Syndrome of inappropriate antidiuretic hormone secretion and Leser–Trélat syndrome as uncommon paraneoplastic manifestations of renal malignancy – a geriatric experience: a case report

BACKGROUND: Leser–Trélat syndrome, which manifests as eruptive multiple seborrheic keratoses, is a rare paraneoplastic sign.

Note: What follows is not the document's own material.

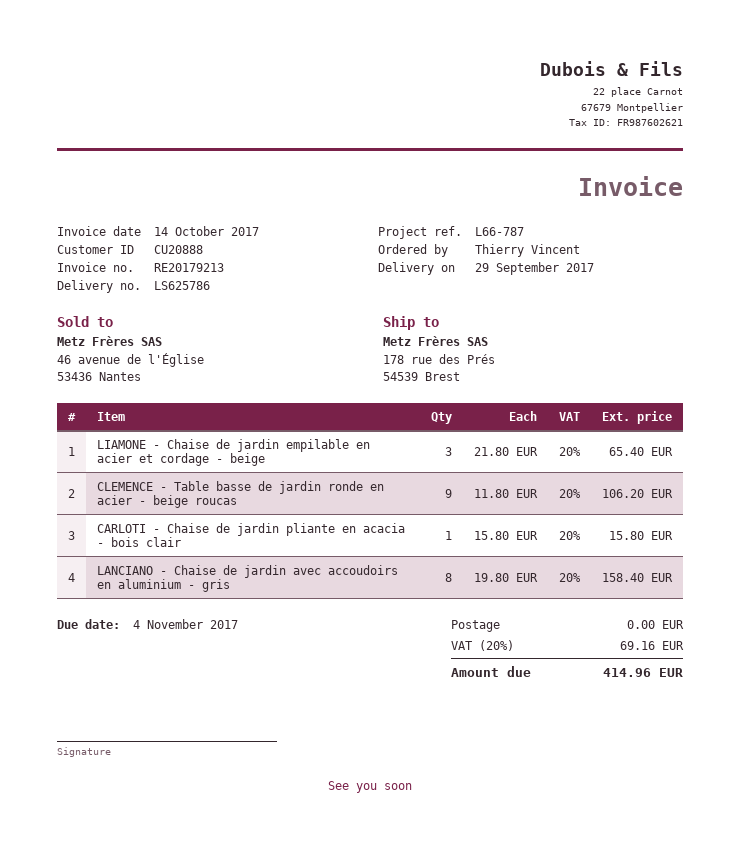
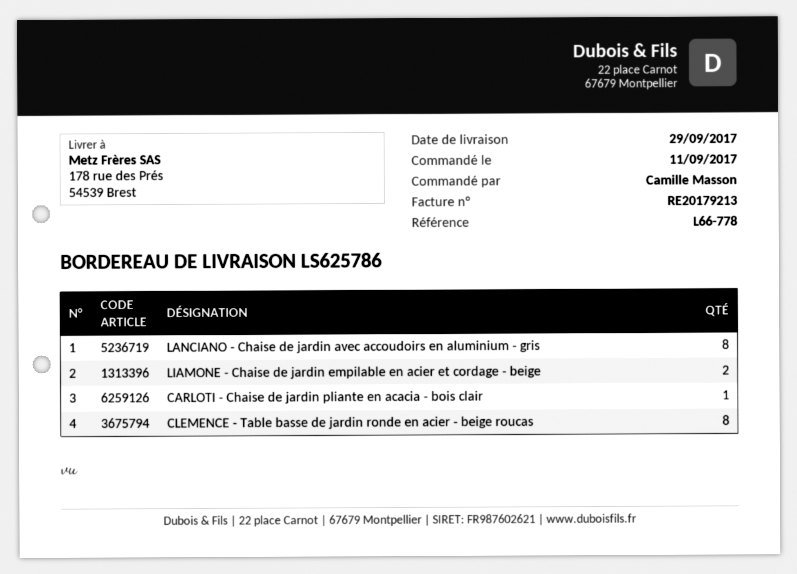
reference: L66-787 -> L66-778
ordered by: Thierry Vincent -> Camille Masson
LIAMONE - Chaise de jardin empilable en acier et cordage - beige: 3 -> 2
CLEMENCE - Table basse de jardin ronde en acier - beige roucas: 9 -> 8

Hyponatremia in the elderly population is an often overlooked but potentially sinister biochemical abnormality. Cancer-related causes of hyponatremia include syndrome of inappropriate antidiuretic hormone secretion, cerebral or renal salt wasting, and adrenal dysfunction. We report a case of an elderly man who presented with both syndrome of inappropriate antidiuretic hormone secretion and Leser–Trélat syndrome, and was eventually found to have renal malignancy. CASE PRESENTATION: A 74-year-old indigenous Malaysian man with underlying chronic kidney disease presented with recurrent admissions for hyponatremia with parameters indicative of syndrome of inappropriate antidiuretic hormone secretion, constitutional symptoms, and diffuse skin lesions suggestive of multiple seborrheic keratoses. A radiological workup revealed metastatic renal cell carcinoma with evidence of metastasis to the brain, adrenal glands, bone, and lungs. CONCLUSIONS: To the best of our knowledge, renal malignancy presenting as syndrome of inappropriate antidiuretic hormone secretion and Leser–Trélat concurrently is rare. The causes of hyponatremia in the elderly, approach to investigation, and value as a poor prognostic marker in malignancy are highlighted. We also discuss Leser–Trélat syndrome, its pathophysiology, and its possible implications on clinical practice.